From SAR 15 million down to SAR 375,000: the Integration Phase is reaching down towards the smallest VAT-registered businesses in the Kingdom. ZATCA has not said any wave is the last. The mechanism is predictable even when the announcements are not: ZATCA notifies each targeted group at least six months before its integration date. Six months is your contractual runway; treat it as such.
To be precise about what we can and cannot say about 2026–2027: the continued wave rollout is the sourced trajectory. Anything beyond it — new document types, new mandates, expansion of scope — is projection, and we found no official announcement of any such expansion at the time of writing. If a vendor tells you otherwise, ask for the ZATCA source.
The models that will govern more and more of your invoices
As waves land, more of the Kingdom’s invoice volume moves under Phase 2’s two processing models. E-invoicing in ZATCA’s definition converts paper invoicing into a structured electronic exchange between buyer and seller through an integrated solution — and Phase 2 puts the regulator inside that exchange. Standard tax invoices (B2B/B2G) follow the clearance model: submitted to the Fatoora platform, validated and cryptographically stamped by ZATCA before delivery to the buyer. Simplified tax invoices (B2C) follow the reporting model: issued to the customer with a QR code and cryptographic stamp, then reported to Fatoora within 24 hours. Both invoice categories carry cryptographic stamps and QR codes.
The systems implication is unchanged from wave one, but it now applies to your subsidiaries, joint ventures and smaller group entities too: for standard invoices, a document that fails validation is not a report you correct later — it is an invoice your customer never receives.
The SAP anchor: Document and Reporting Compliance
For SAP-run businesses, the solution anchor for these mandates is SAP Document and Reporting Compliance (DRC) — in SAP’s words, an end-to-end solution to create, process, and monitor transactional documents and periodic regulatory reports across countries or regions, addressing regulatory change in compliance reporting, e-invoicing and document exchange. It is one solution spanning multiple jurisdictions’ mandates, and SAP’s own DRC country content explicitly includes Saudi Arabia’s e-invoicing localization. (KSA-specific capability detail — exact formats, editions, licensing — should be verified against SAP’s product documentation for your landscape; we deliberately state DRC at the level SAP’s public material supports.)
The strategic reason DRC matters for the roadmap question: a wave-by-wave regime rewards a standardized compliance layer. Every future wave that pulls another group entity into scope, and every technical update ZATCA issues, lands either as configuration in a maintained product layer — or as another change request against custom code. Over a multi-year rollout, that difference compounds.

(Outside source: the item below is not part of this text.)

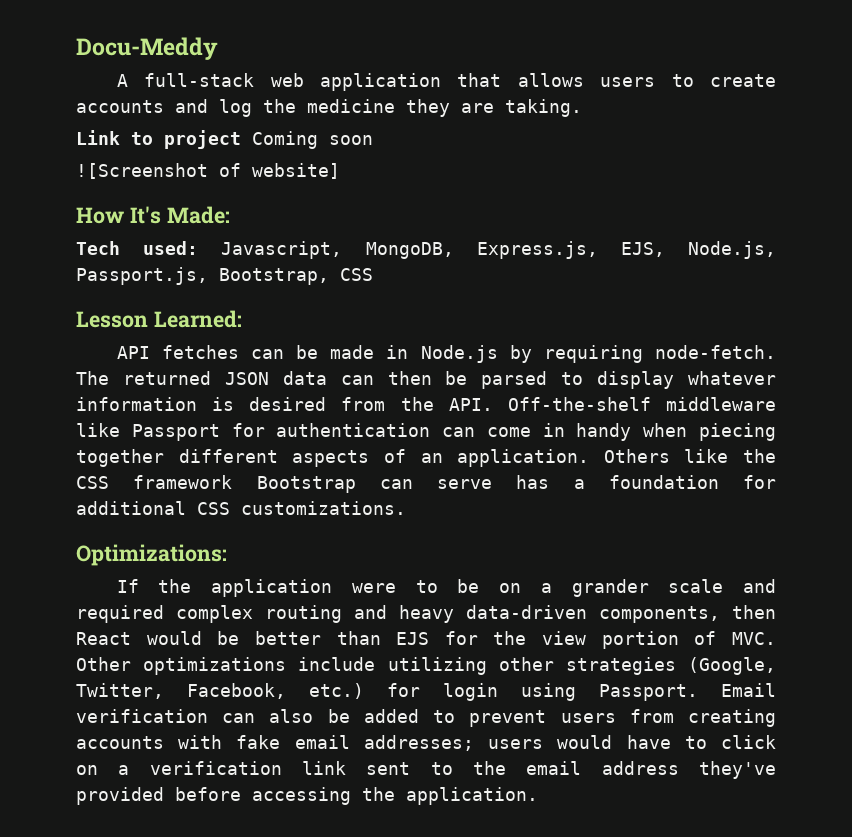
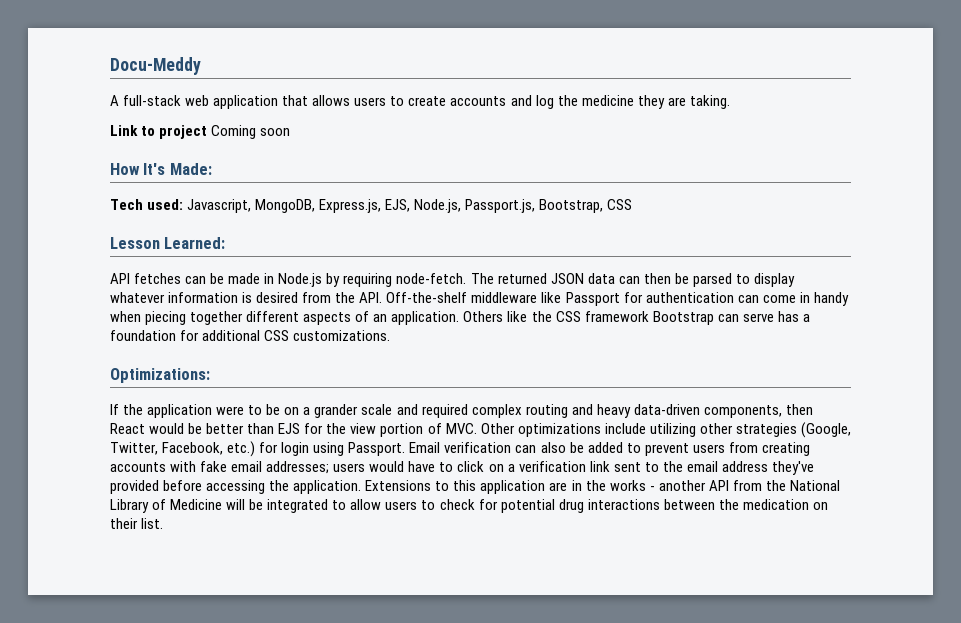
- ![Screenshot of website]
+ Extensions to this application are in the works - another API from the National Library of Medicine will be integrated to allow users to check for potential drug interactions between the medication on their list.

What to actually do in 2026–2027
Map your group’s KSA entities against the announced waves and their VAT-relevant revenues — including the small ones you have been ignoring. Watch ZATCA’s announcements, not commentary; the six-month notice is the only timeline that binds. Consolidate group entities onto one compliance architecture rather than letting each subsidiary solve its own wave. And when planning beyond the announced waves, plan for continuity — more waves, same models — not for an imagined Phase 3.
The most useful thing to know about ZATCA’s roadmap is what is not on it. There is no Phase 3; there is a regulator methodically extending a working system to every VAT-registered business in the Kingdom. Plan for the pattern, not the rumor.